How To Avoid And What To Do In "Oh, Crud!" Situations
When you hit the trail it sometimes hits back. Whether it's a new dent in the quarter panel, a busted driveshaft, a broken shock mount, or more, we've all had those days when the trail got the best of us. One way to beat the odds in such situations is to be prepared for it by carrying the appropriate tools and spare parts. But once crap happens, it happens, so you can also help yourself by brushing up on some basic tips and tricks that might help you get off the trail after a mishap, or avoid such mishaps in general. If you're a leathered 'wheeler, then most of these are likely old hat to you, so consider it a refresher course in "the basics." If you're new to the trail then learn and live. It might just save your tail down the road.
Brake Line Crimp
A pair of vice grips can be used to crimp off a severed flexible brake line so the pressure within the braking system is maintained. Hard lines can also be crimped by cutting the line and mashing it closed then folding it over and crimping it with pliers.
Brighten Your Lights
Most factory headlamps become somewhat dim after accessories are added, even when heavier battery cables are used. Brighter headlamps are available and are easy to install in place of the factory sealed beam. Still, however, they still won't offer the greatest performance unless you also upgrade the headlight harness. Heat from additional amperage draw of H4 type bulbs can cause slow death to your headlight wiring harness. The connectors eventually melt and the lights will appear dimmer and dimmer until they simply stop working. ARB and Painless Performance are good sources for good quality headlight harnesses.

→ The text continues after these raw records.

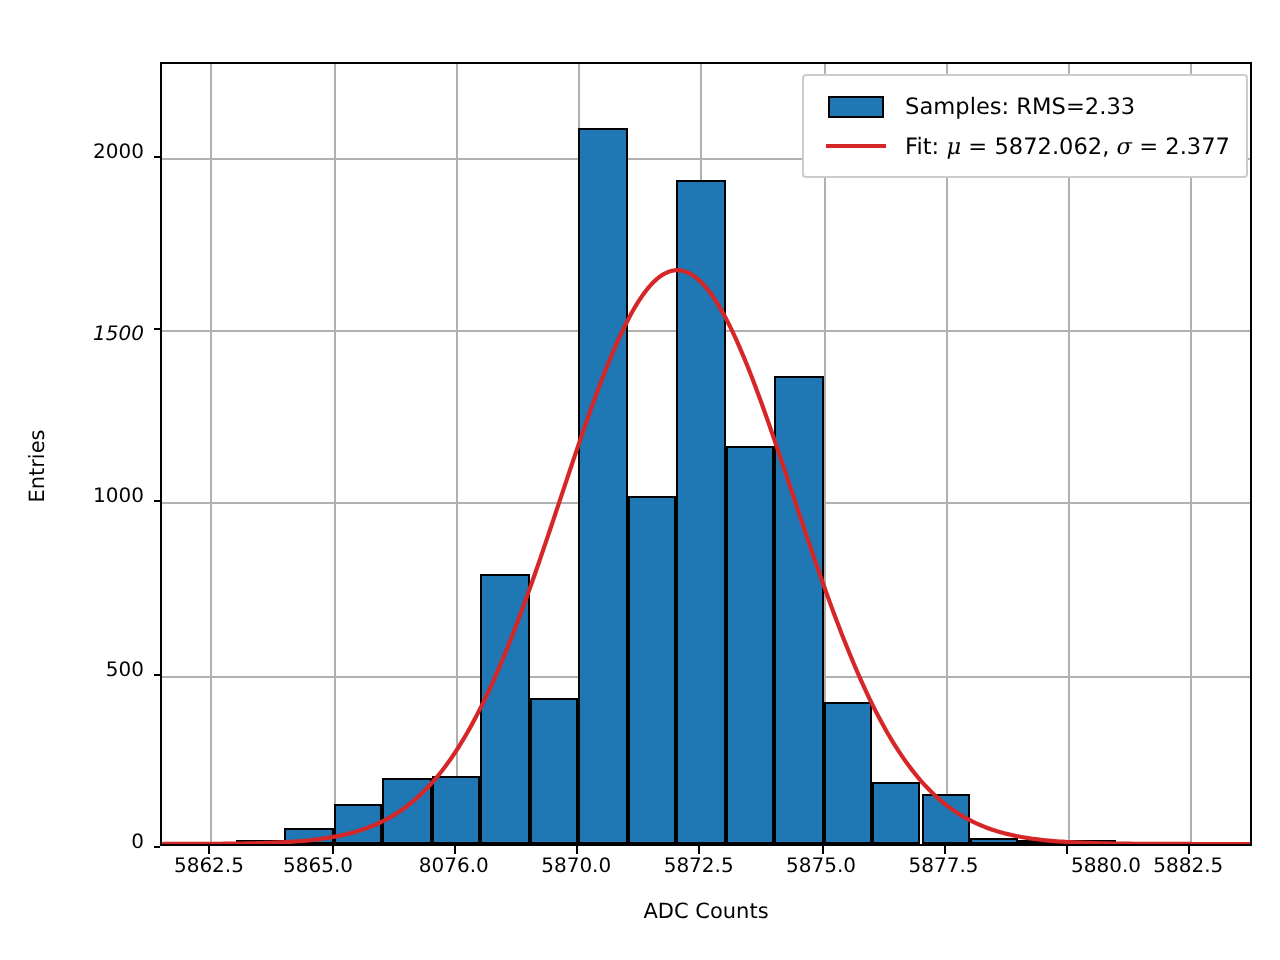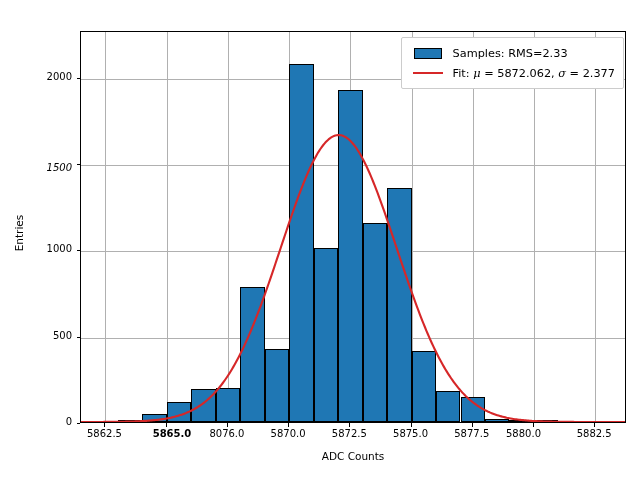--- a/index.html
+++ b/index.html
@@ -154,7 +154,7 @@
 <div class="xtick-mark" style="left: 104.48px;"></div>
     <div class="xtick-label" style="left: 104.48px;">5862.5</div>
     <div class="xtick-mark" style="left: 165.7px;"></div>
-    <div class="xtick-label" style="left: 172px; font-weight: bold;">5865.0</div>
+    <div class="xtick-label" style="left: 159px;">5865.0</div>
     <div class="xtick-mark" style="left: 226.91px;"></div>
     <div class="xtick-label" style="left: 226.91px;">8076.0</div>
     <div class="xtick-mark" style="left: 288.12px;"></div>

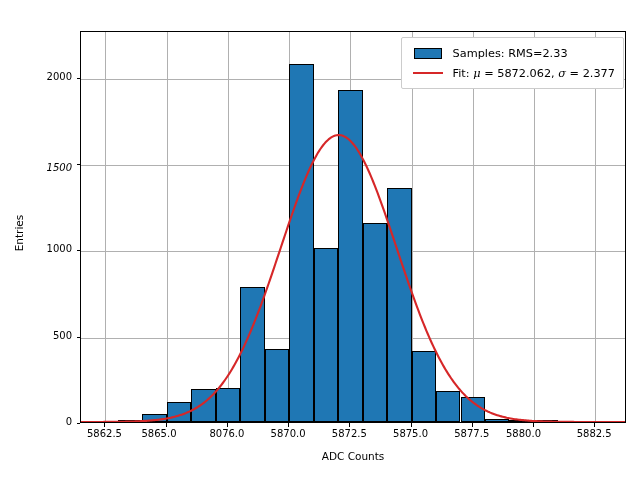--- a/index.html
+++ b/index.html
@@ -166,7 +166,7 @@
     <div class="xtick-mark" style="left: 471.75px;"></div>
     <div class="xtick-label" style="left: 471.75px;">5877.5</div>
     <div class="xtick-mark" style="left: 532.96px;"></div>
-    <div class="xtick-label" style="left: 506px; text-align: right;">5880.0</div>
+    <div class="xtick-label" style="left: 553px;">5880.0</div>
     <div class="xtick-mark" style="left: 594.17px;"></div>
     <div class="xtick-label" style="left: 594.17px;">5882.5</div>
     <div class="ytick-mark" style="top: 423px;"></div>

You can gain extra traction from your tires by siping or grooving the tread blocks. By adding sipes or grooves to your tires you can create more forward biting edges that will enhance traction. Many tire shops offer tire siping services. To add grooves in large tread blocks you can purchase a hot knife and create you own tread design. It's best to practice tire grooving on an old tire before you start cutting a new set.
If your distributer fries its coil wire the engine won't run. Since you can't splice a coil wire you'll need a replacement. If one isn't available you can use one of the spark plug wires and the engine will operate on one less cylinder. This will be enough to get you to civilization, where you can replace the coil wire - or better yet, the whole set. Then you can save the old wires and carry them as spares in your rig.
Limp It Home
If the front or rear driveshaft breaks or blows a U-joint and you don't have a spare, you can still drive home - or at least get to a tow vehicle - in either front- or rear-wheel drive. Remove the offending driveshaft before operating the vehicle. You will need to keep the front hubs locked if you are operating in front-wheel drive. If the front 'shaft is broken you can simply drive home as usual.